►
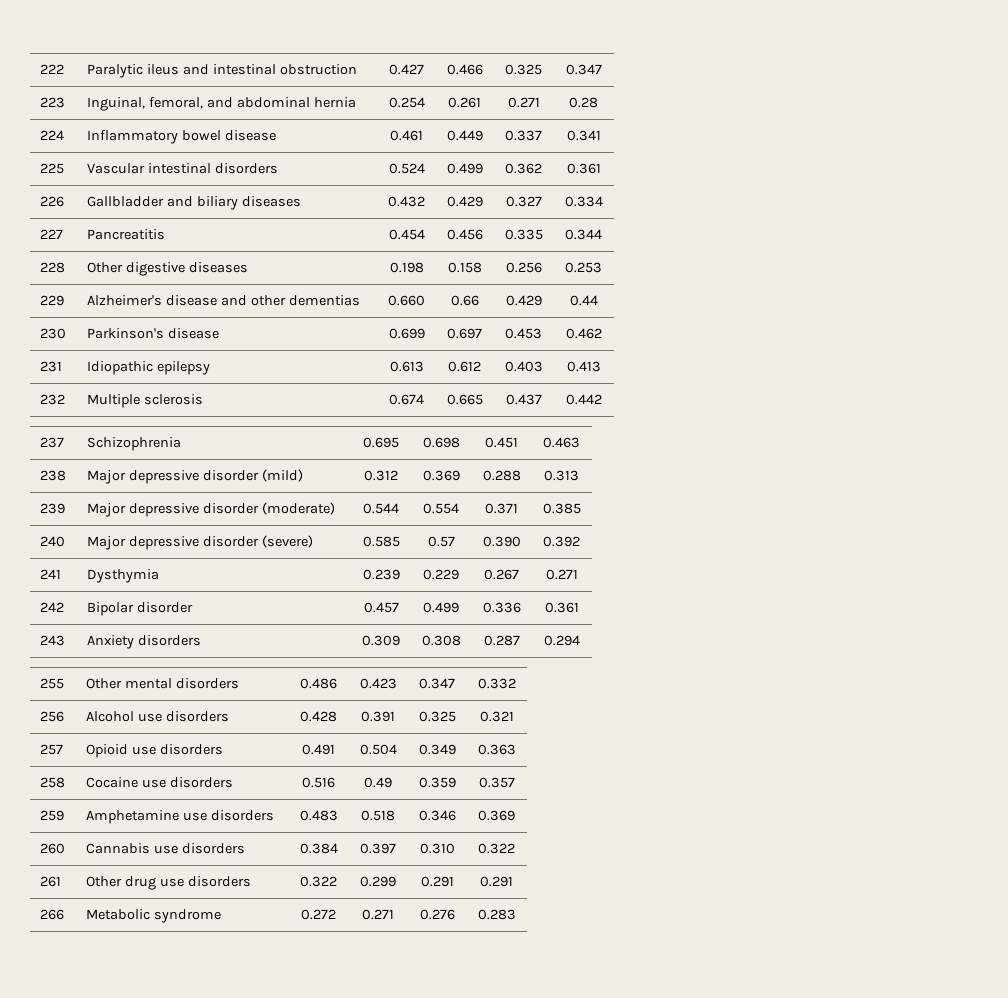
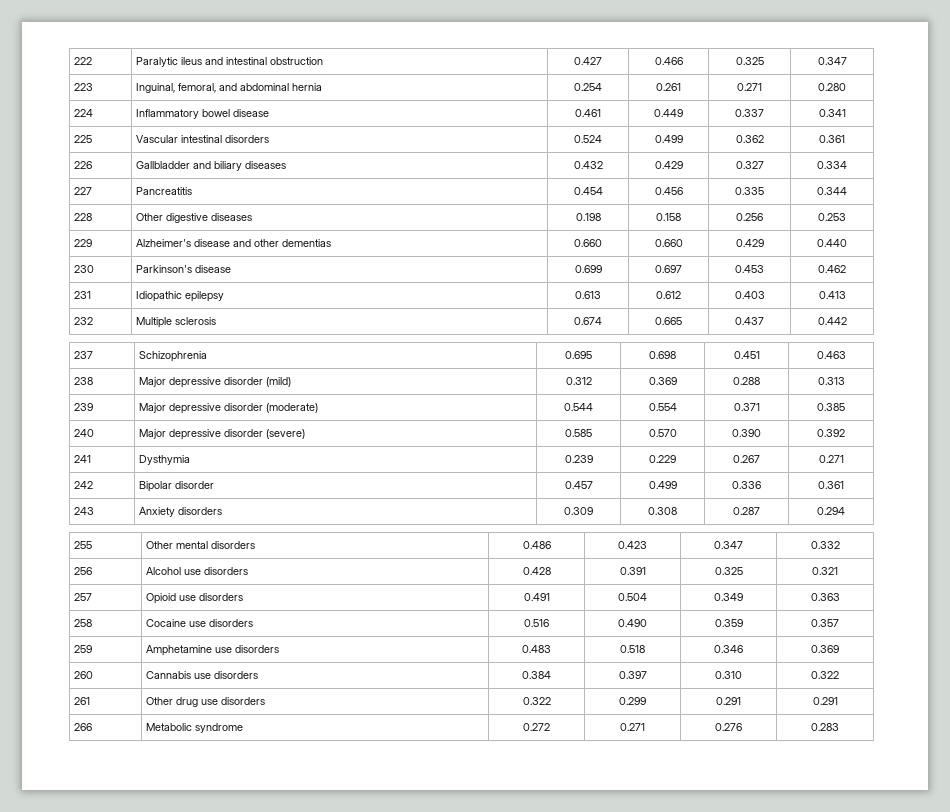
- 223 | Inguinal, femoral, and abdominal hernia | 0.254 | 0.261 | 0.271 | 0.28
+ 223 | Inguinal, femoral, and abdominal hernia | 0.254 | 0.261 | 0.271 | 0.280
- 229 | Alzheimer's disease and other dementias | 0.660 | 0.66 | 0.429 | 0.44
+ 229 | Alzheimer's disease and other dementias | 0.660 | 0.660 | 0.429 | 0.440
- 240 | Major depressive disorder (severe) | 0.585 | 0.57 | 0.390 | 0.392
+ 240 | Major depressive disorder (severe) | 0.585 | 0.570 | 0.390 | 0.392
- 258 | Cocaine use disorders | 0.516 | 0.49 | 0.359 | 0.357
+ 258 | Cocaine use disorders | 0.516 | 0.490 | 0.359 | 0.357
◄
The task: Once the pictures are set aside, give the rest of the listing again exactly.

Task output:
- 223 | Inguinal, femoral, and abdominal hernia | 0.254 | 0.261 | 0.271 | 0.28
+ 223 | Inguinal, femoral, and abdominal hernia | 0.254 | 0.261 | 0.271 | 0.280
- 229 | Alzheimer's disease and other dementias | 0.660 | 0.66 | 0.429 | 0.44
+ 229 | Alzheimer's disease and other dementias | 0.660 | 0.660 | 0.429 | 0.440
- 240 | Major depressive disorder (severe) | 0.585 | 0.57 | 0.390 | 0.392
+ 240 | Major depressive disorder (severe) | 0.585 | 0.570 | 0.390 | 0.392
- 258 | Cocaine use disorders | 0.516 | 0.49 | 0.359 | 0.357
+ 258 | Cocaine use disorders | 0.516 | 0.490 | 0.359 | 0.357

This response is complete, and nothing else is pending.